Dados recentemente descobertos mostram que um alto funcionário dos Transportes reivindicou £ 7.019,58 por nove viagens a um escritório em Londres, incluindo alimentação e acomodação – uma média de £ 779,95 por viagem.
Outro recebeu £ 7.270,98 por 10 viagens ao Departamento de Saúde e Assistência Social de Londres – o equivalente a £ 927,09 por viagem.
E um terço fez 31 viagens ao Departamento de Transportes durante três meses, acumulando uma conta de £ 3.485,50.
Os críticos chamaram o custo de um “tapa na cara” dos contribuintes que deverão pagar pelas suas próprias viagens – questionando por que as reuniões em Londres não poderiam ser realizadas online.
No geral, os números publicados pelo governo mostram que os oficiais reivindicaram um total de £ 139.719,97 para despesas de viagem, alimentação e alojamento para pernoites de outubro a dezembro de 2025.
Altos funcionários estão usando o dinheiro dos contribuintes para viajar para seus próprios departamentos nos escritórios de Whitehall (imagem de arquivo)
Danny Kruger (foto), Chefe de Preparação Governamental da Reform, disse: ‘Isto é um tapa na cara de todo contribuinte que trabalha duro e que tem que viajar às suas próprias custas.’
Ao mesmo ritmo ao longo de um ano, isto equivaleria a mais de £550.000.
Ao abrigo do plano do governo para o crescimento, milhares de empregos na função pública foram transferidos para fora de Londres, o que significa que 34 por cento dos altos funcionários já não trabalham na capital todos os dias.
Para reduzir custos, três escritórios no centro de Londres com elevados custos de aluguer foram fechados e escritórios satélites foram abertos em zonas menos caras do país.
As novas bases regionais incluem um escritório em Manchester focado em inteligência artificial e um campus de energia em Aberdeen.
No entanto, muitos funcionários públicos seniores foram forçados a retirar-se de Londres e viajar para a capital para participar em reuniões.
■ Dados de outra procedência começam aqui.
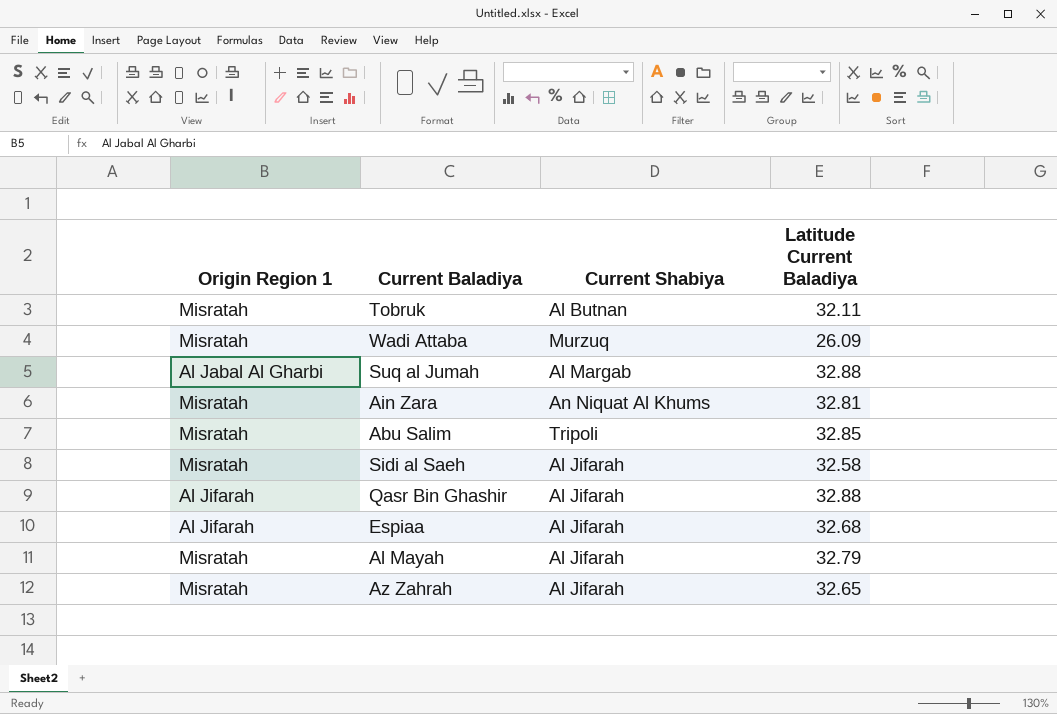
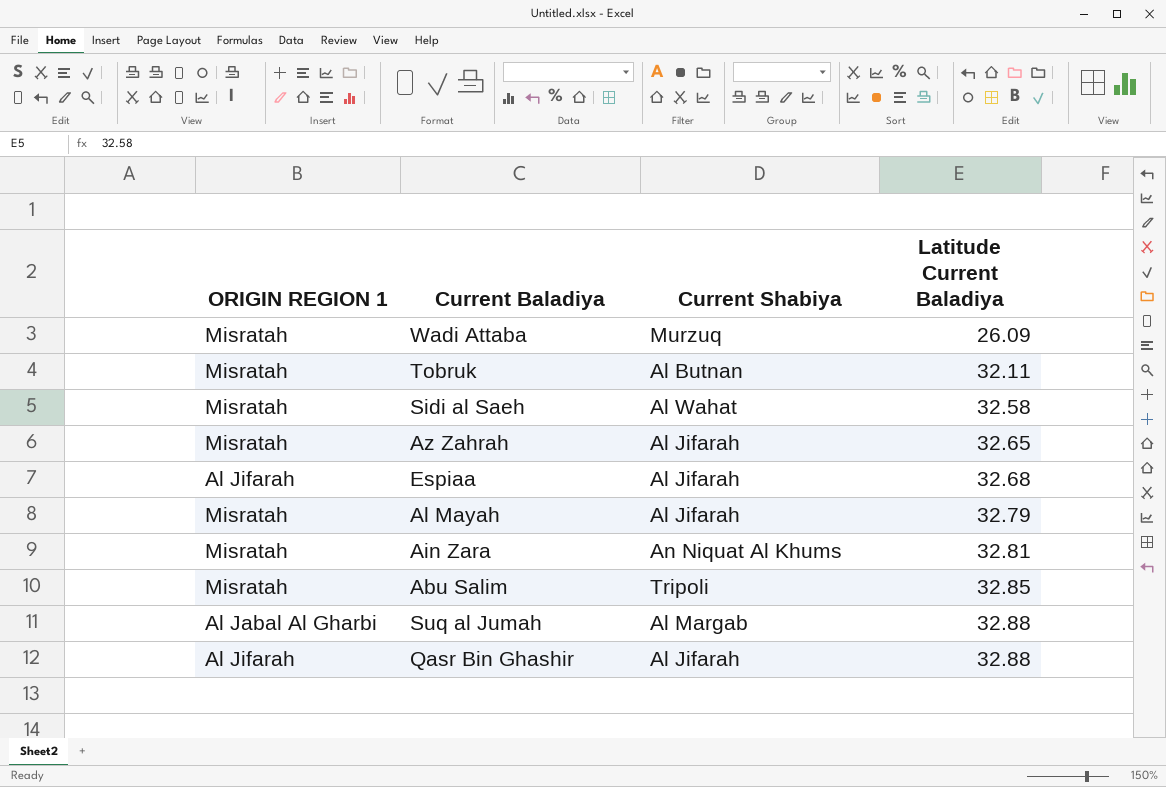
row order: none -> Latitude Current Baladiya ascending
column name: Origin Region 1 -> ORIGIN REGION 1
Sidi al Saeh | Current Shabiya: Al Jifarah -> Al Wahat

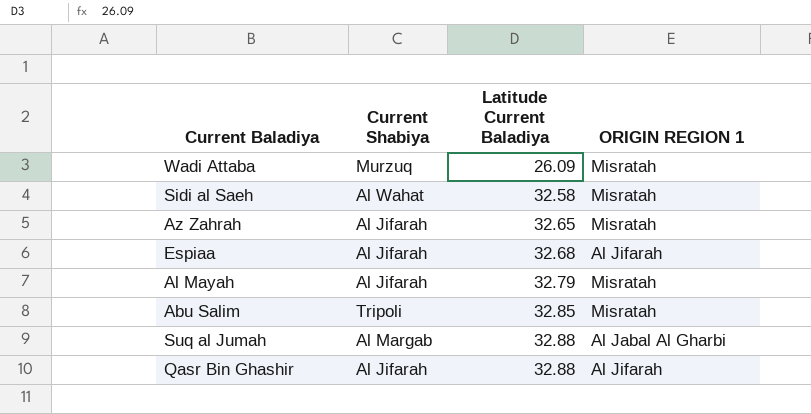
column ORIGIN REGION 1 | position: 1 -> 4
row Tobruk: Misratah | Al Butnan | 32.11 -> none
row Ain Zara: Misratah | An Niquat Al Khums | 32.81 -> none

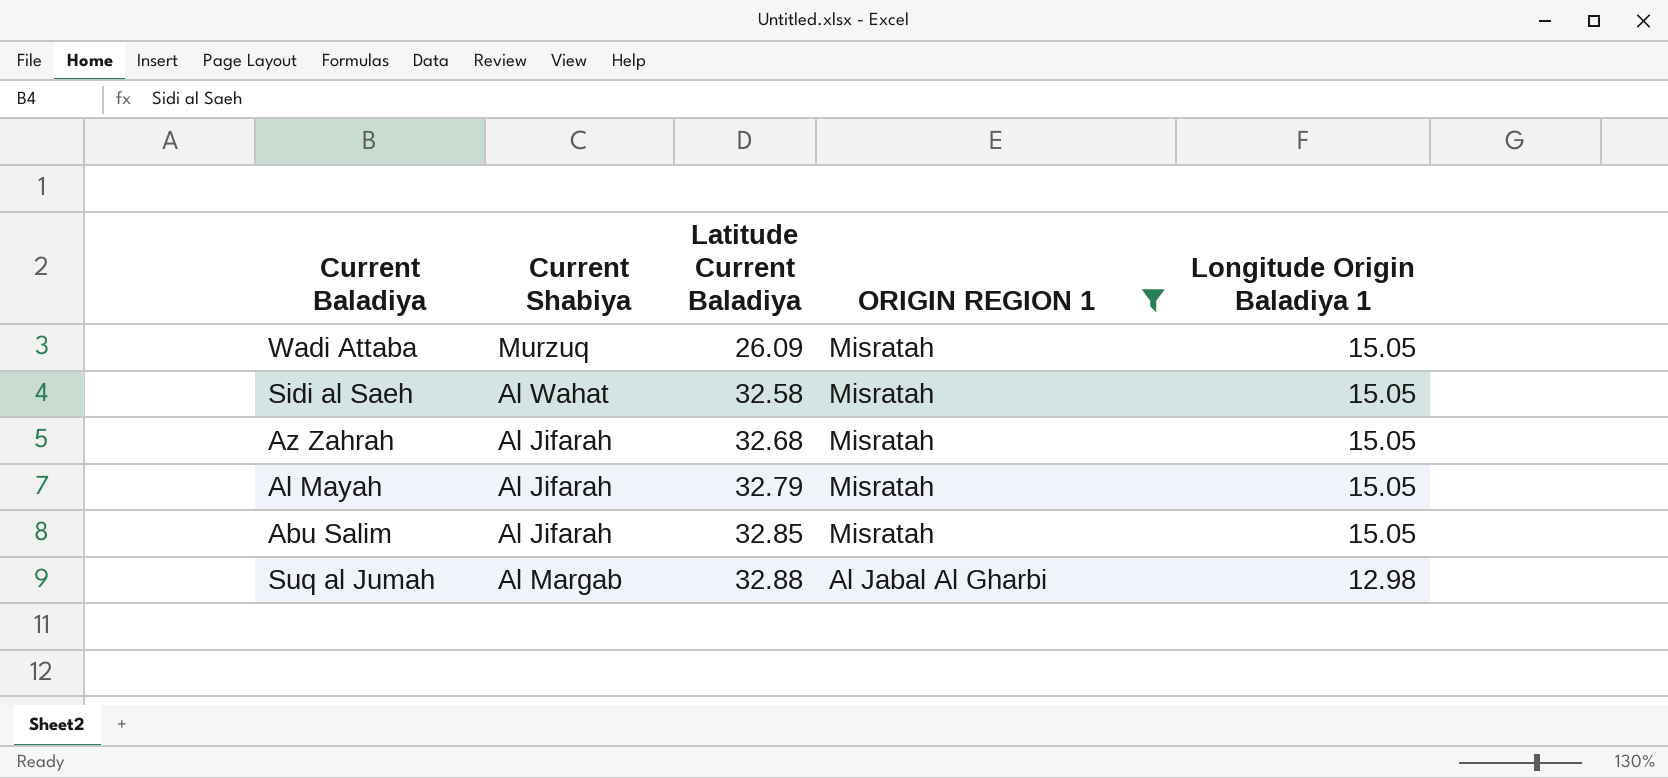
filter: none -> ORIGIN REGION 1 != Al Jifarah
column Longitude Origin Baladiya 1 | position: none -> 5
Az Zahrah | Latitude Current Baladiya: 32.65 -> 32.68
Abu Salim | Current Shabiya: Tripoli -> Al Jifarah

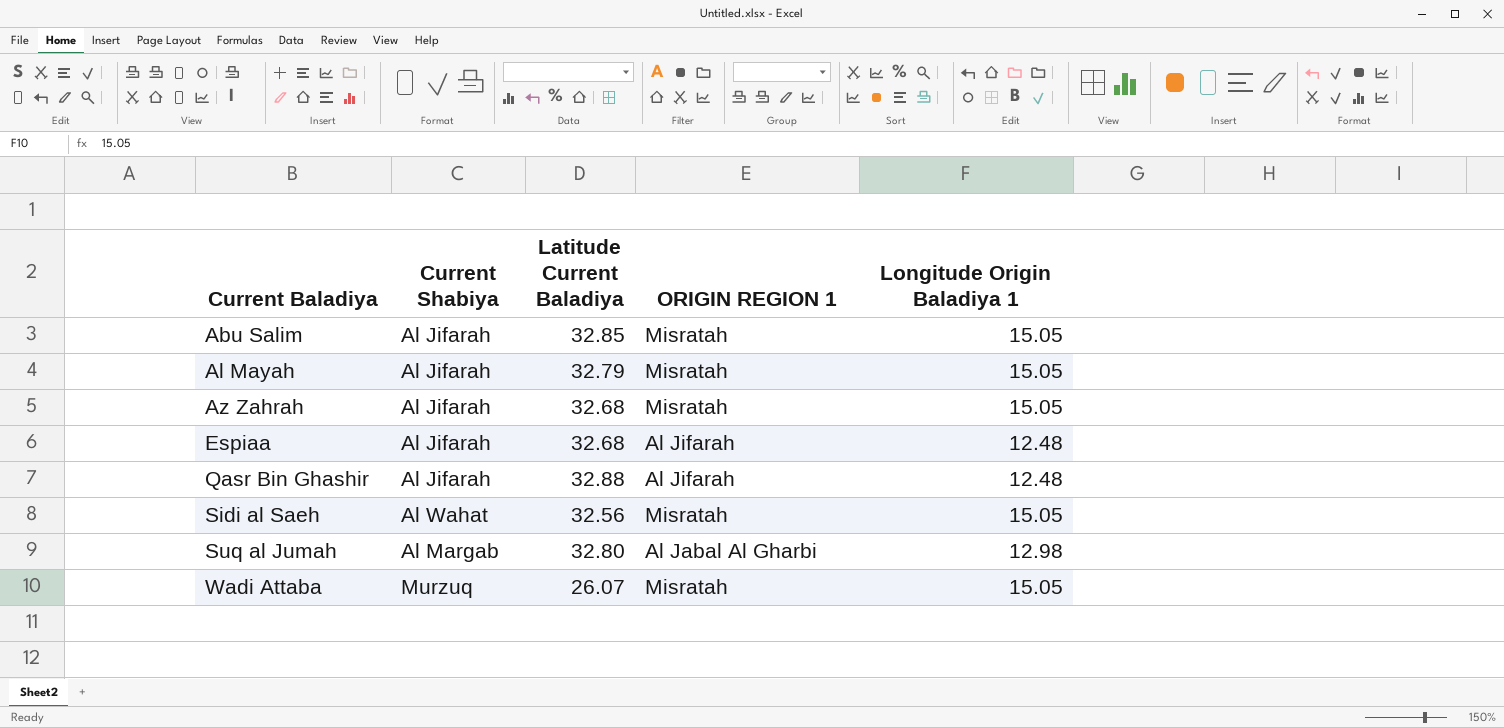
filter: ORIGIN REGION 1 != Al Jifarah -> none
row order: Latitude Current Baladiya ascending -> Current Baladiya ascending
Sidi al Saeh | Latitude Current Baladiya: 32.58 -> 32.56
Suq al Jumah | Latitude Current Baladiya: 32.88 -> 32.80
Wadi Attaba | Latitude Current Baladiya: 26.09 -> 26.07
Os funcionários públicos não estão autorizados a reclamar despesas de deslocação diária ao abrigo do Código de Gestão da Função Pública, embora as despesas possam ser reembolsadas se forem «real e necessariamente incorridas no decurso de negócios oficiais».
Alex Bergert MP, chanceler sombra do Ducado de Lancaster, disse ao Telegraph: “É exactamente este tipo de absurdo que destrói a confiança do público no governo”.
Danny Kruger, chefe de preparação para o governo na Reform UK, disse: “Isto é uma bofetada na cara de todos os contribuintes que trabalham arduamente e que são forçados a pagar as suas próprias despesas para os funcionários públicos que beneficiam de pensões banhadas a ouro.
‘Esta é a cultura podre de direitos e gastos desnecessários que não foi controlada em nosso serviço público.’
John O’Connell, executivo-chefe da Taxpayers Alliance, disse que tais reivindicações deveriam ser proibidas – acrescentando que os ministros deveriam ‘parar de reivindicar viagens, acomodação e quaisquer outras despesas para assumirem cargos’.
A despesa mais elevada de qualquer departamento foi registada pelo Ministério da Justiça – £ 42.498,98.
Isto foi seguido pelo Gabinete do Governo com £ 16.841,81 e pelo Departamento de Saúde e Assistência Social com £ 12.736,80.
Um porta-voz do governo disse ao Daily Mail: “Os funcionários não podem reclamar despesas de viagem para deslocações ao seu escritório – apenas para viagens oficiais para outros locais. Os custos oficiais de viagem são de £ 94 milhões, que estamos economizando com o fechamento de 11 edifícios de escritórios em Londres.
«Um terço dos altos funcionários públicos ocupam agora cargos públicos fora de Londres, nas comunidades que servem. Estes custos reflectem viagens regulares para desempenharem as suas funções e responsabilidades.’